[WHAT THE TASK ASKS]:
Pictures aside, write every record out again word for word.

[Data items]
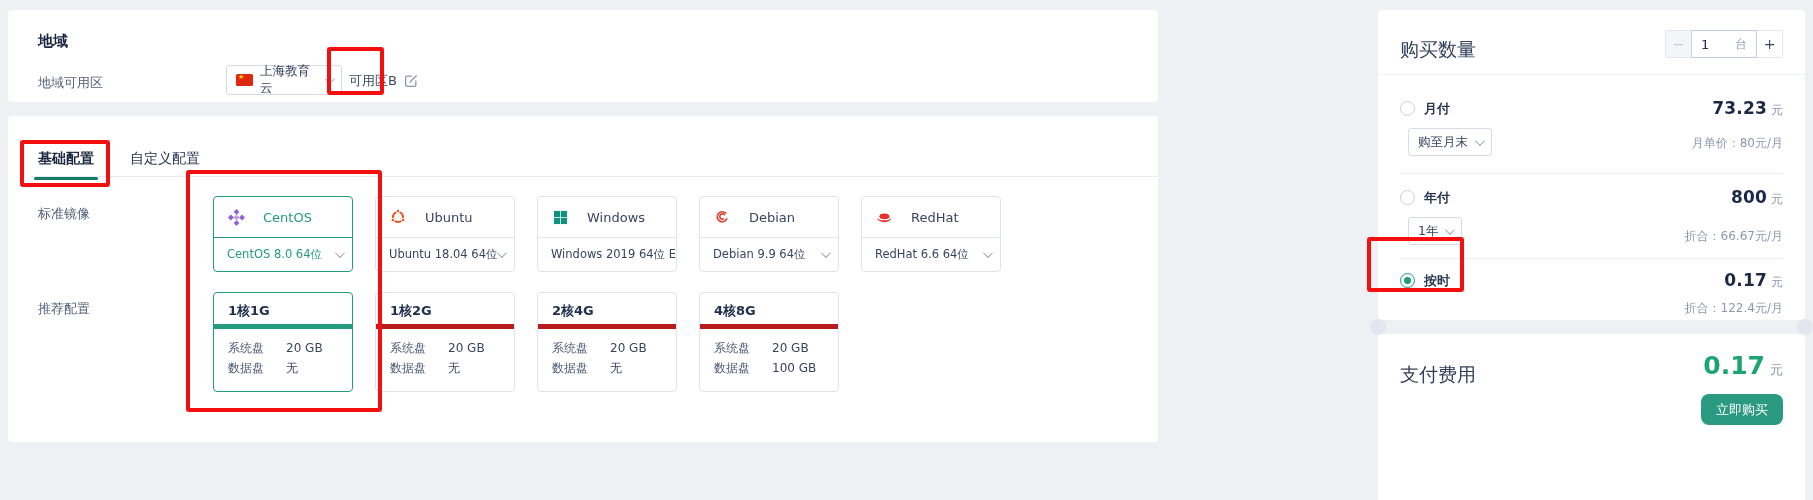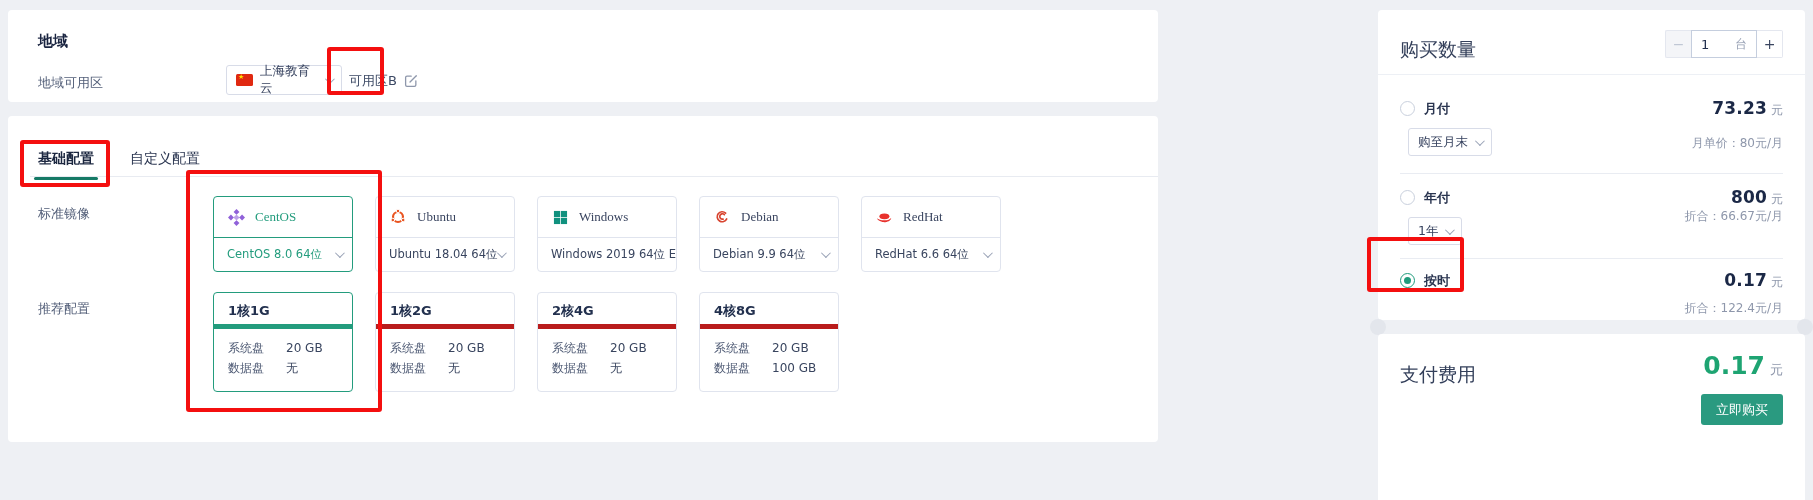--- a/index.html
+++ b/index.html
@@ -31,7 +31,7 @@
   .row-label { position:absolute; left:30px; font-size:13px; color:#525e78; }
   .os-row { position:absolute; left:205px; top:80px; display:flex; gap:22px; }
   .os-card { width:140px; border:1px solid #e0e4ee; border-radius:4px; background:#fff; overflow:hidden; }
-  .os-top { height:41px; display:flex; align-items:center; gap:10px; padding:0 13px; border-bottom:1px solid #e0e4ee; cursor:pointer;font-family:Liberation Serif, serif; }
+  .os-top { height:41px; display:flex; align-items:center; gap:18px; padding:0 13px; border-bottom:1px solid #e0e4ee; cursor:pointer; }
   .os-name { font-size:13px; color:#3a4560; }
   .os-bot { height:33px; display:flex; align-items:center; justify-content:space-between; padding:0 10px 0 13px; font-size:11.5px; color:#39455f; cursor:pointer; white-space:nowrap; }
   .os-card.sel { border-color:#239c7d; }

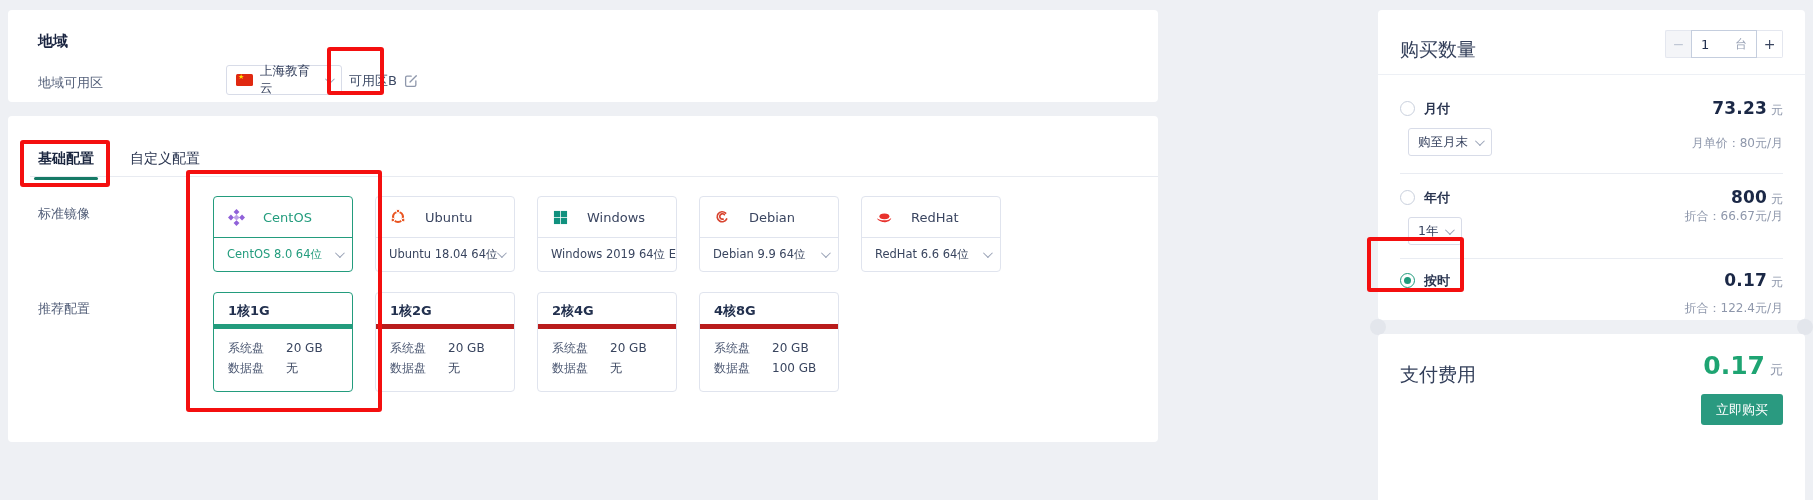--- a/index.html
+++ b/index.html
@@ -302,7 +302,7 @@
       <span>1年</span>
       <i class="chev"></i>
     </div>
-    <span class="plan-note" style="top:198px">折合：66.67元/月</span>
+    <span class="plan-note" style="top:218px">折合：66.67元/月</span>
     <div class="hr-inset" style="top:248px"></div>
 
     <div class="plan" style="top:260px">

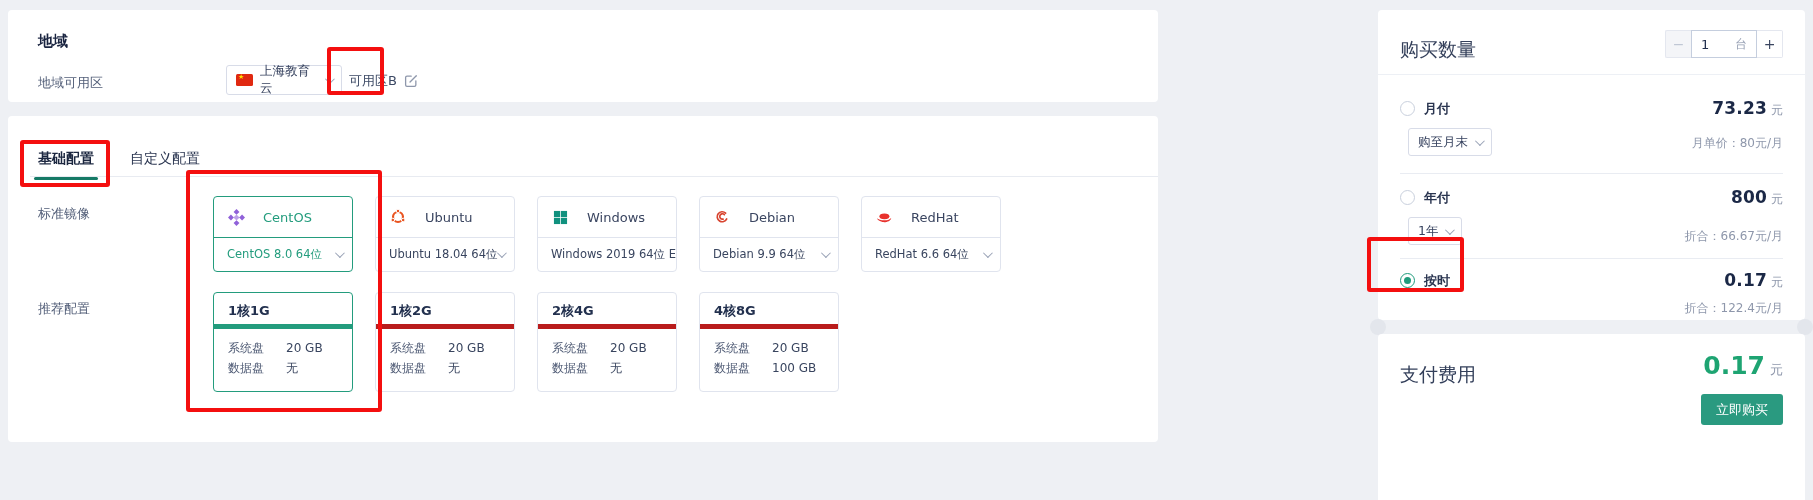--- a/index.html
+++ b/index.html
@@ -75,7 +75,7 @@
   .pay-amt { position:absolute; right:22px; top:17px; }
   .pay-amt b { font-size:25px; color:#1ea472; }
   .pay-amt i { font-style:normal; font-size:13px; color:#8e97ab; margin-left:5px; }
-  .buy-btn { position:absolute; right:22px; top:60px; height:31px; padding:0 15px; background:#2a9a80; color:#fff; font-size:13px; border:none; border-radius:3px; cursor:pointer; display:flex; align-items:center; }
+  .buy-btn { position:absolute; right:22px; top:60px; height:31px; padding:0 15px; background:#2a9a80; color:#fff; font-size:13px; border:none; border-radius:8px; cursor:pointer; display:flex; align-items:center; }
 
   
   .ann { position:absolute; border:4px solid #f40f0f; border-radius:3px; pointer-events:none; }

[RESULT OF THIS EXERCISE]:
--- a/index.html
+++ b/index.html
@@ -31,7 +31,7 @@
   .row-label { position:absolute; left:30px; font-size:13px; color:#525e78; }
   .os-row { position:absolute; left:205px; top:80px; display:flex; gap:22px; }
   .os-card { width:140px; border:1px solid #e0e4ee; border-radius:4px; background:#fff; overflow:hidden; }
-  .os-top { height:41px; display:flex; align-items:center; gap:10px; padding:0 13px; border-bottom:1px solid #e0e4ee; cursor:pointer;font-family:Liberation Serif, serif; }
+  .os-top { height:41px; display:flex; align-items:center; gap:18px; padding:0 13px; border-bottom:1px solid #e0e4ee; cursor:pointer; }
   .os-name { font-size:13px; color:#3a4560; }
   .os-bot { height:33px; display:flex; align-items:center; justify-content:space-between; padding:0 10px 0 13px; font-size:11.5px; color:#39455f; cursor:pointer; white-space:nowrap; }
   .os-card.sel { border-color:#239c7d; }

--- a/index.html
+++ b/index.html
@@ -302,7 +302,7 @@
       <span>1年</span>
       <i class="chev"></i>
     </div>
-    <span class="plan-note" style="top:198px">折合：66.67元/月</span>
+    <span class="plan-note" style="top:218px">折合：66.67元/月</span>
     <div class="hr-inset" style="top:248px"></div>
 
     <div class="plan" style="top:260px">

--- a/index.html
+++ b/index.html
@@ -75,7 +75,7 @@
   .pay-amt { position:absolute; right:22px; top:17px; }
   .pay-amt b { font-size:25px; color:#1ea472; }
   .pay-amt i { font-style:normal; font-size:13px; color:#8e97ab; margin-left:5px; }
-  .buy-btn { position:absolute; right:22px; top:60px; height:31px; padding:0 15px; background:#2a9a80; color:#fff; font-size:13px; border:none; border-radius:3px; cursor:pointer; display:flex; align-items:center; }
+  .buy-btn { position:absolute; right:22px; top:60px; height:31px; padding:0 15px; background:#2a9a80; color:#fff; font-size:13px; border:none; border-radius:8px; cursor:pointer; display:flex; align-items:center; }
 
   
   .ann { position:absolute; border:4px solid #f40f0f; border-radius:3px; pointer-events:none; }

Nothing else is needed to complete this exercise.